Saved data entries
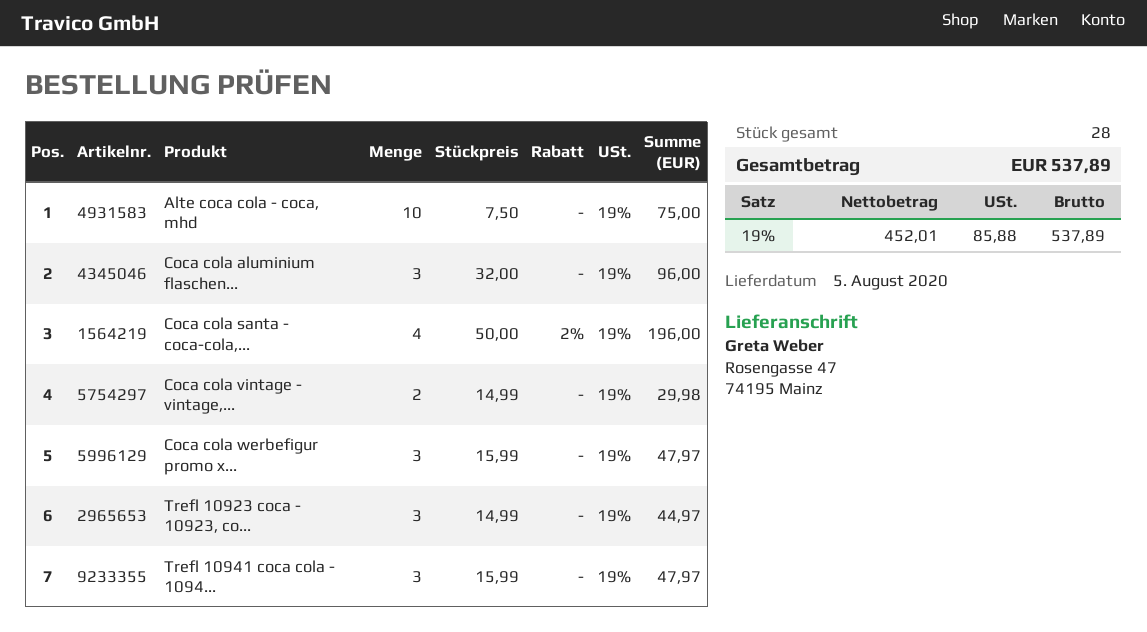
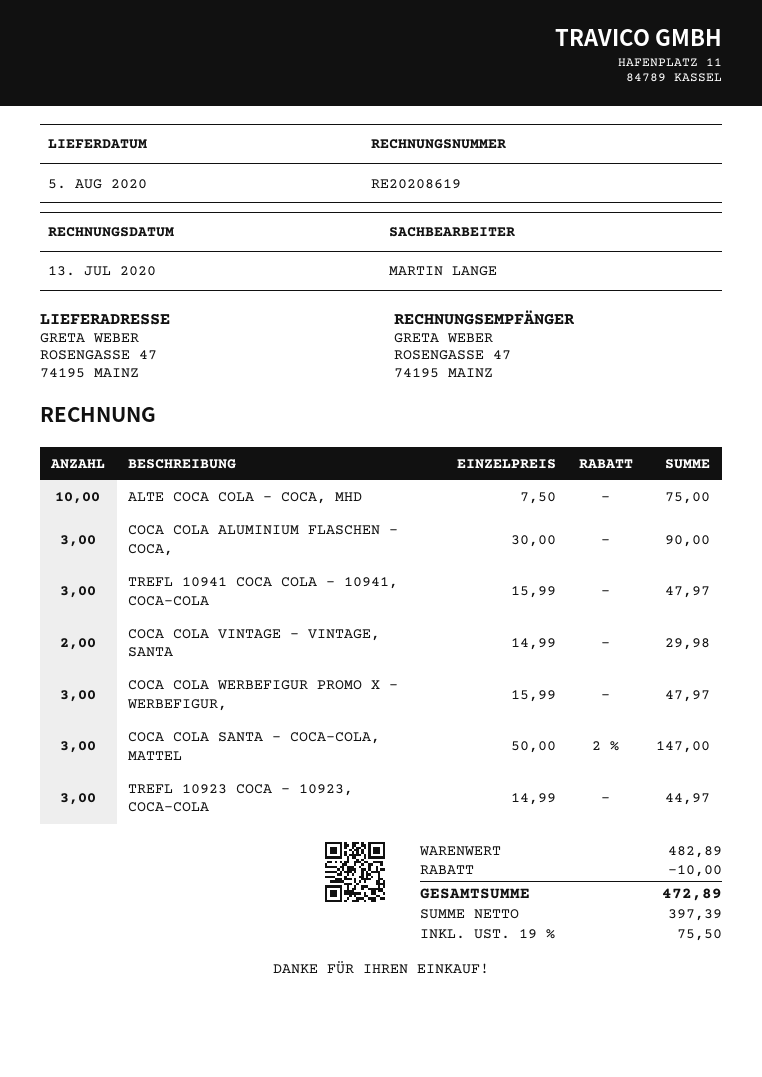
Coca cola aluminium flaschen...: 3 x 32.00 = 96.00 -> 3 x 30.00 = 90.00
Coca cola santa - coca-cola,...: 4 x 50.00 - 2% = 196.00 -> 3 x 50.00 - 2% = 147.00
discount: none -> 10.00
net: 452.01 -> 397.39
tax: 19% = 85.88 -> 19% = 75.50
total: 537.89 -> 472.89

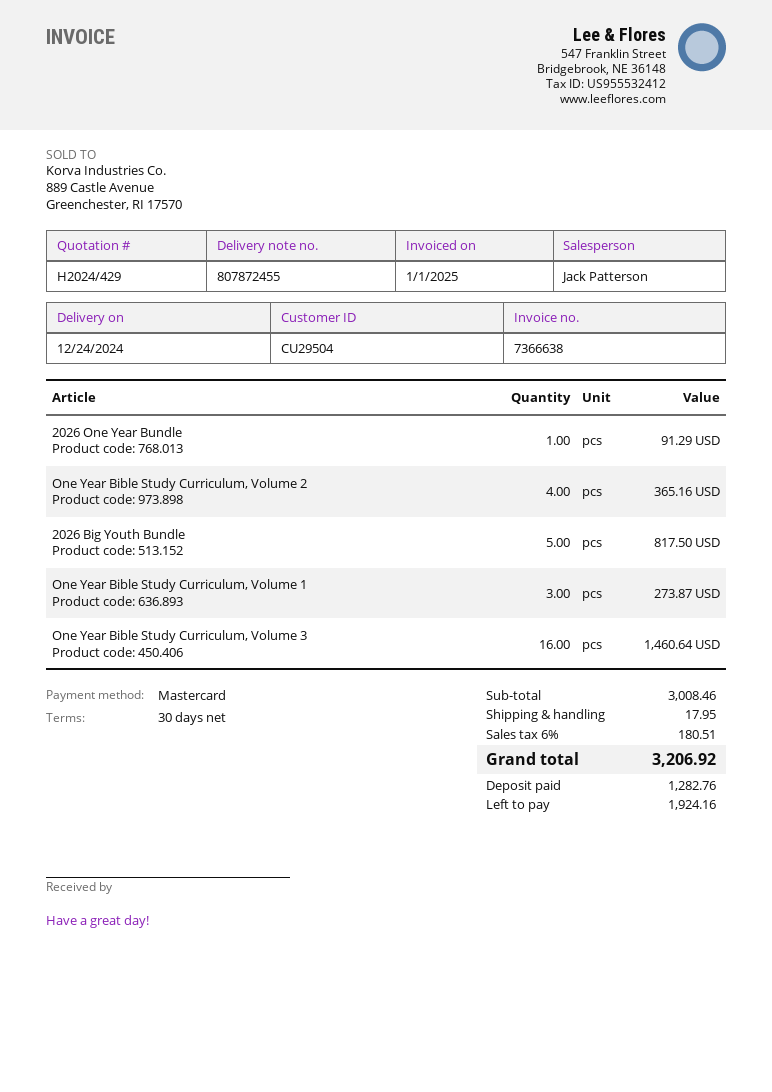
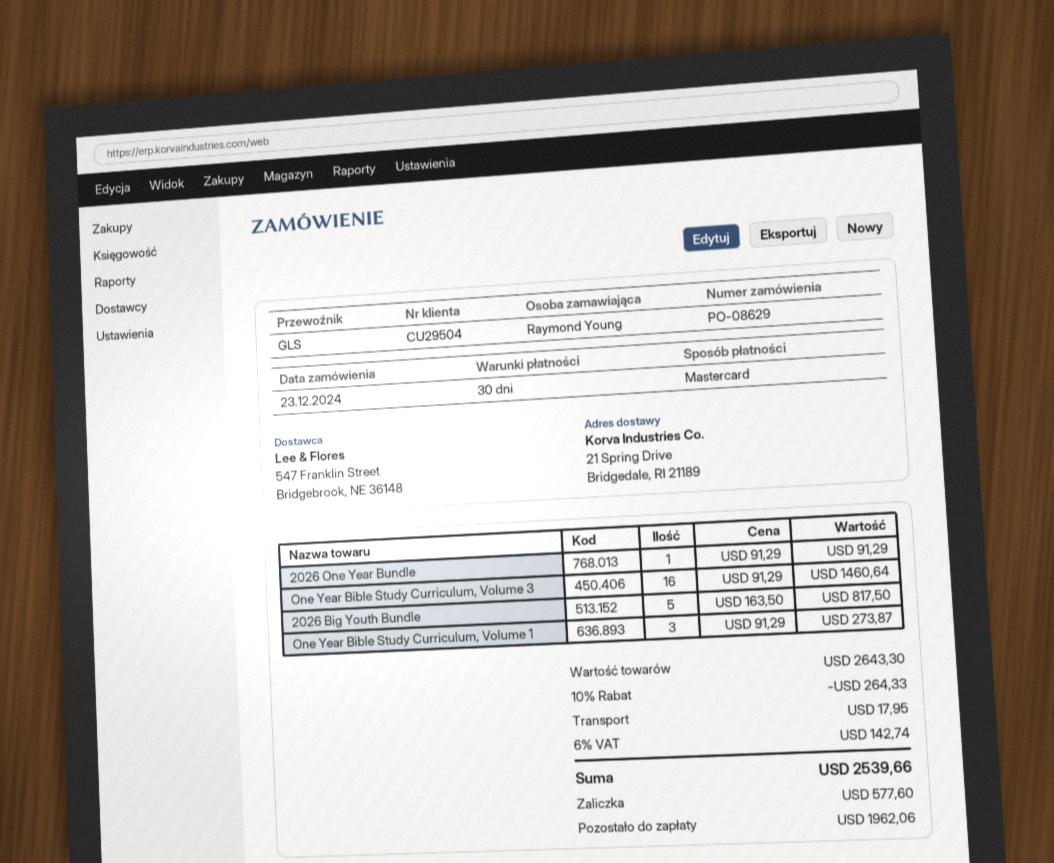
One Year Bible Study Curriculum, Volume 2: 4 for 365.16 -> none
subtotal: 3008.46 -> 2643.30
discount: none -> 10% = 264.33
tax: 6% = 180.51 -> 6% = 142.74
total: 3206.92 -> 2539.66
deposit: 1282.76 -> 577.60
balance: 1924.16 -> 1962.06

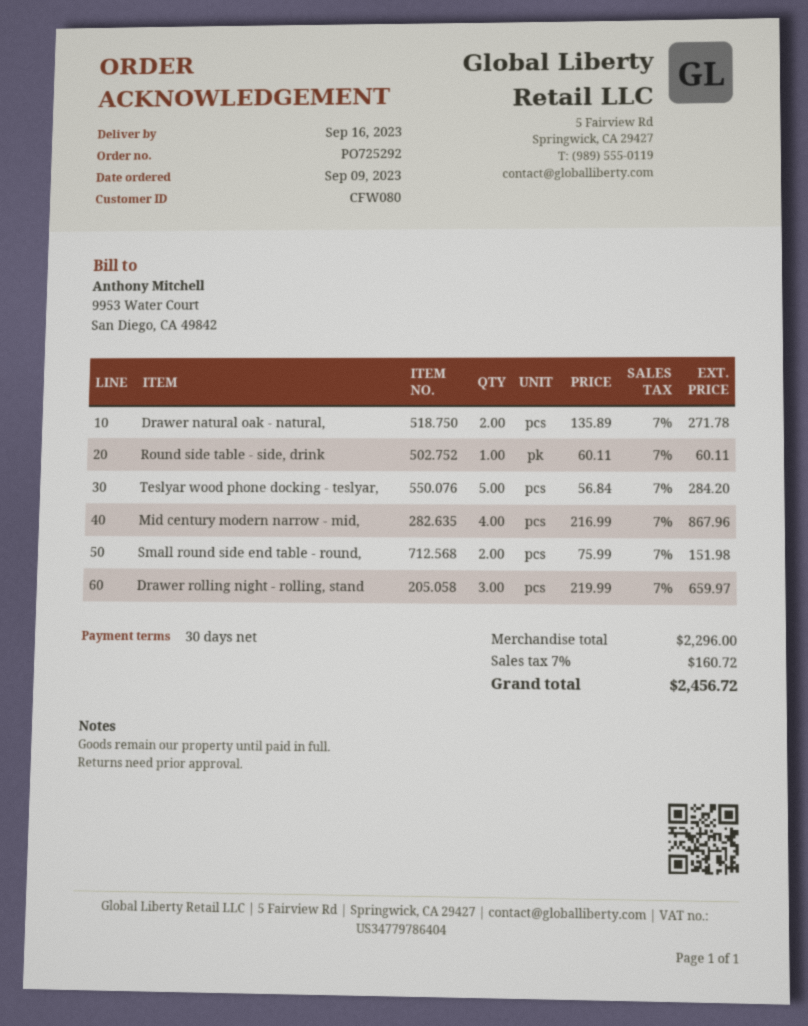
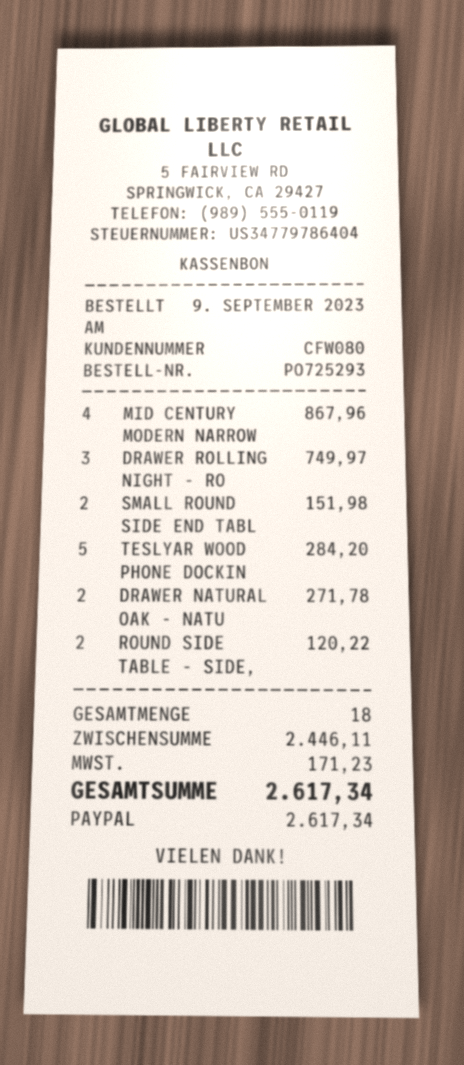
order number: PO725292 -> PO725293
Round side table - side, drink: 1 for 60.11 -> 2 for 120.22
Drawer rolling night - rolling, stand: 3 for 659.97 -> 3 for 749.97
subtotal: 2296.00 -> 2446.11
tax: 160.72 -> 171.23
total: 2456.72 -> 2617.34

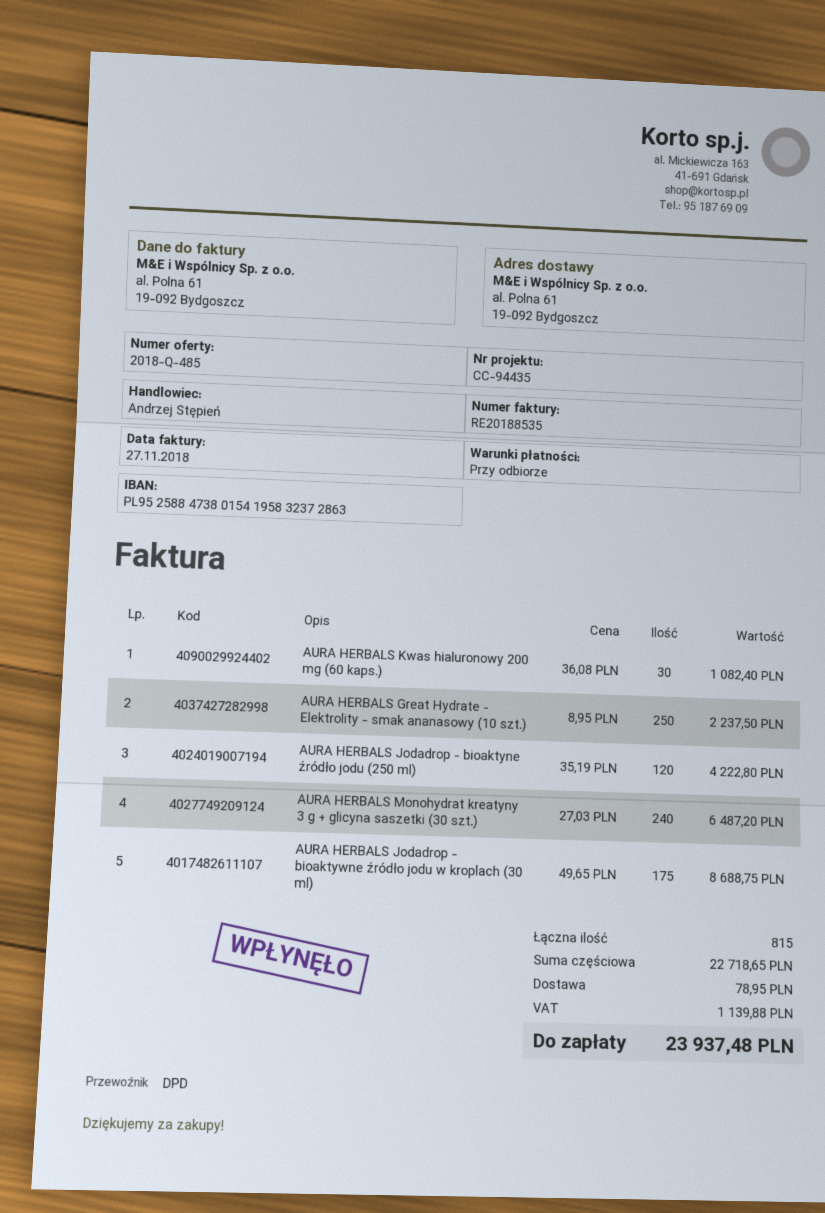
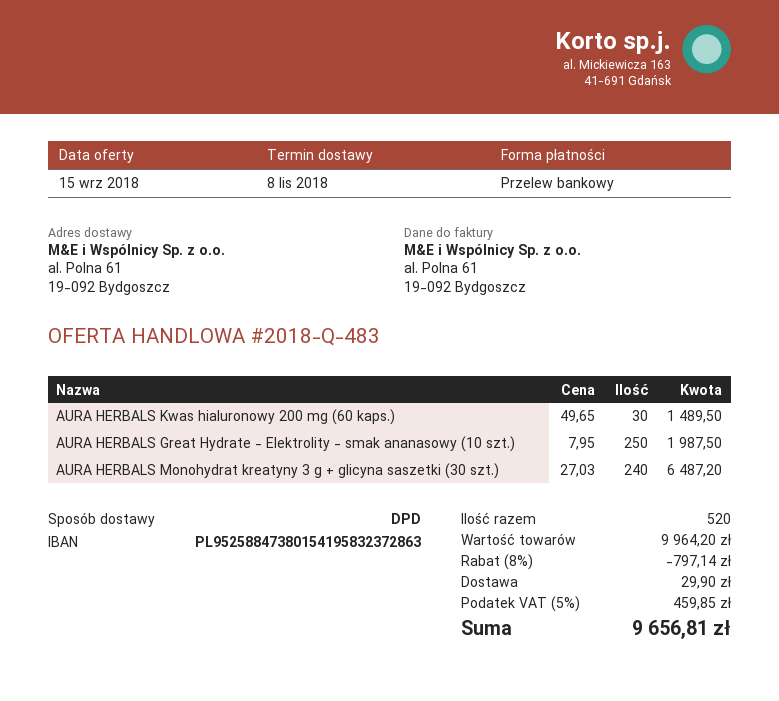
quote number: 2018-Q-485 -> 2018-Q-483
AURA HERBALS Kwas hialuronowy 200 mg (60 kaps.): 30 x 36.08 = 1082.40 -> 30 x 49.65 = 1489.50
AURA HERBALS Great Hydrate - Elektrolity - smak ananasowy (10 szt.): 250 x 8.95 = 2237.50 -> 250 x 7.95 = 1987.50
AURA HERBALS Jodadrop - bioaktyne źródło jodu (250 ml): 120 x 35.19 = 4222.80 -> none
AURA HERBALS Jodadrop - bioaktywne źródło jodu w kroplach (30 ml): 175 x 49.65 = 8688.75 -> none
total quantity: 815 -> 520
subtotal: 22718.65 -> 9964.20
discount: none -> 8% = 797.14
shipping: 78.95 -> 29.90
tax: 1139.88 -> 459.85
total: 23937.48 -> 9656.81

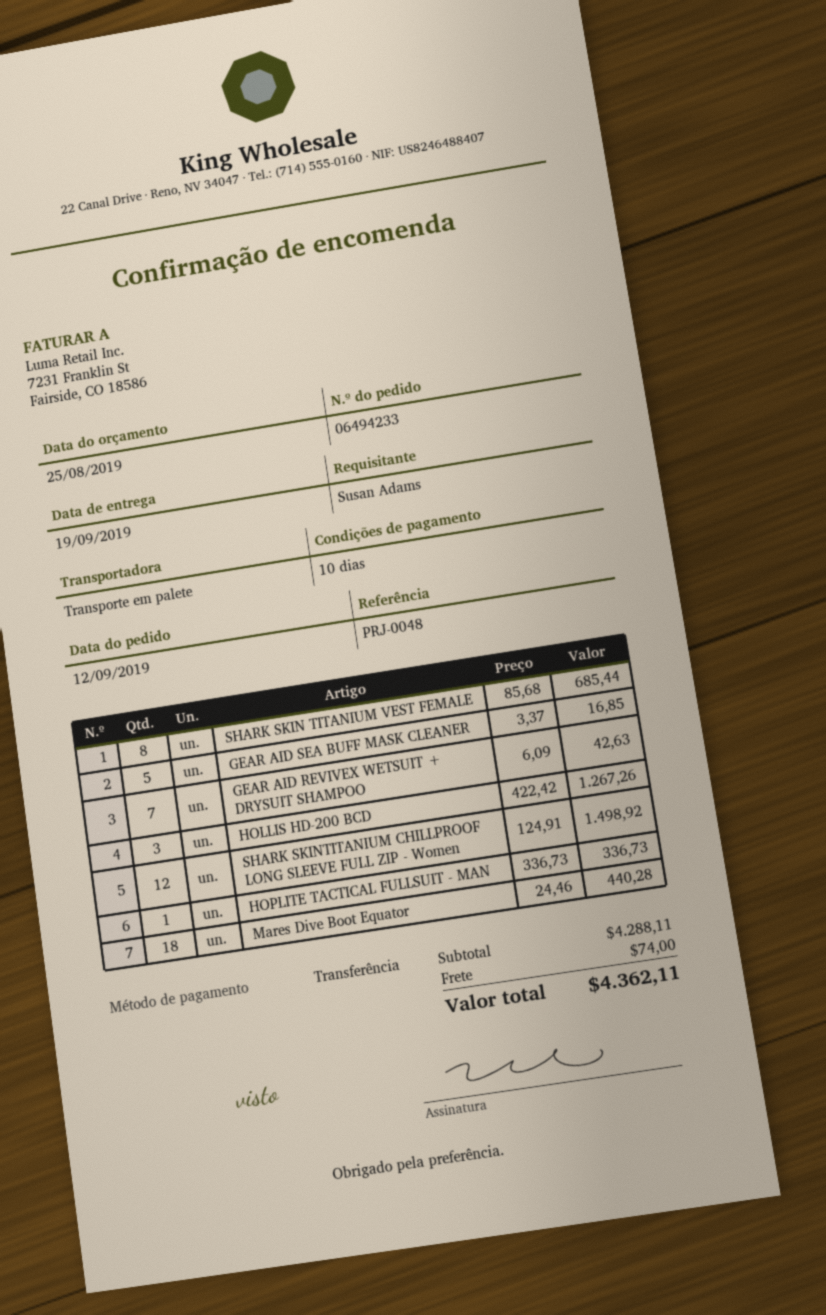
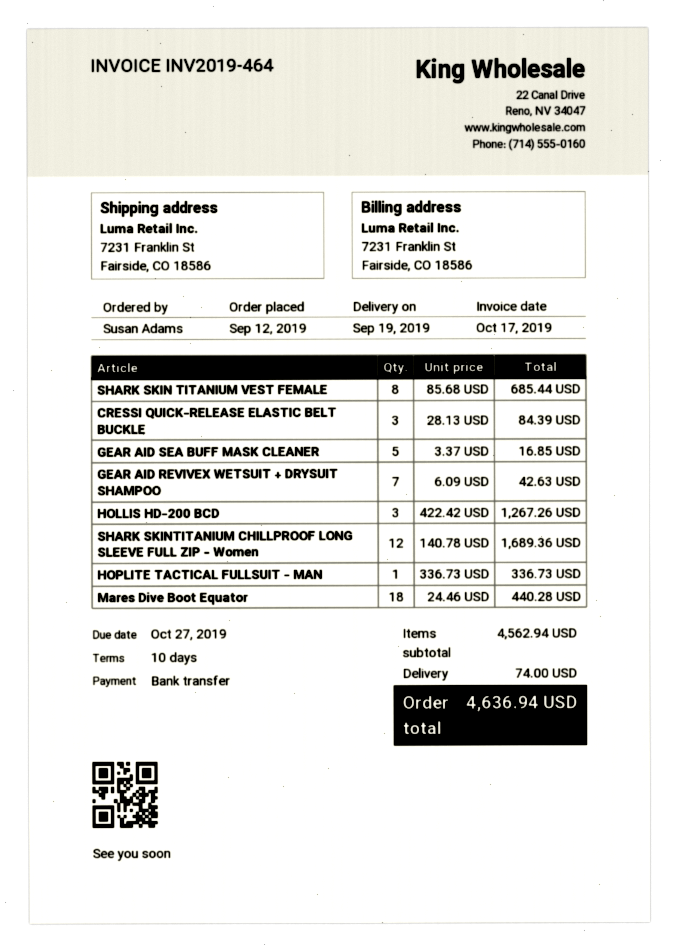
SHARK SKINTITANIUM CHILLPROOF LONG SLEEVE FULL ZIP - Women: 12 x 124.91 = 1498.92 -> 12 x 140.78 = 1689.36
CRESSI QUICK-RELEASE ELASTIC BELT BUCKLE: none -> 3 x 28.13 = 84.39
subtotal: 4288.11 -> 4562.94
total: 4362.11 -> 4636.94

● **What you should do**
Beginning at the line with "One Year Bible", reproduce word for word each line through the last line of the records. Include both ends but no pictures.

● **Result for this exercise**
One Year Bible Study Curriculum, Volume 2: 4 for 365.16 -> none
subtotal: 3008.46 -> 2643.30
discount: none -> 10% = 264.33
tax: 6% = 180.51 -> 6% = 142.74
total: 3206.92 -> 2539.66
deposit: 1282.76 -> 577.60
balance: 1924.16 -> 1962.06

order number: PO725292 -> PO725293
Round side table - side, drink: 1 for 60.11 -> 2 for 120.22
Drawer rolling night - rolling, stand: 3 for 659.97 -> 3 for 749.97
subtotal: 2296.00 -> 2446.11
tax: 160.72 -> 171.23
total: 2456.72 -> 2617.34

quote number: 2018-Q-485 -> 2018-Q-483
AURA HERBALS Kwas hialuronowy 200 mg (60 kaps.): 30 x 36.08 = 1082.40 -> 30 x 49.65 = 1489.50
AURA HERBALS Great Hydrate - Elektrolity - smak ananasowy (10 szt.): 250 x 8.95 = 2237.50 -> 250 x 7.95 = 1987.50
AURA HERBALS Jodadrop - bioaktyne źródło jodu (250 ml): 120 x 35.19 = 4222.80 -> none
AURA HERBALS Jodadrop - bioaktywne źródło jodu w kroplach (30 ml): 175 x 49.65 = 8688.75 -> none
total quantity: 815 -> 520
subtotal: 22718.65 -> 9964.20
discount: none -> 8% = 797.14
shipping: 78.95 -> 29.90
tax: 1139.88 -> 459.85
total: 23937.48 -> 9656.81

SHARK SKINTITANIUM CHILLPROOF LONG SLEEVE FULL ZIP - Women: 12 x 124.91 = 1498.92 -> 12 x 140.78 = 1689.36
CRESSI QUICK-RELEASE ELASTIC BELT BUCKLE: none -> 3 x 28.13 = 84.39
subtotal: 4288.11 -> 4562.94
total: 4362.11 -> 4636.94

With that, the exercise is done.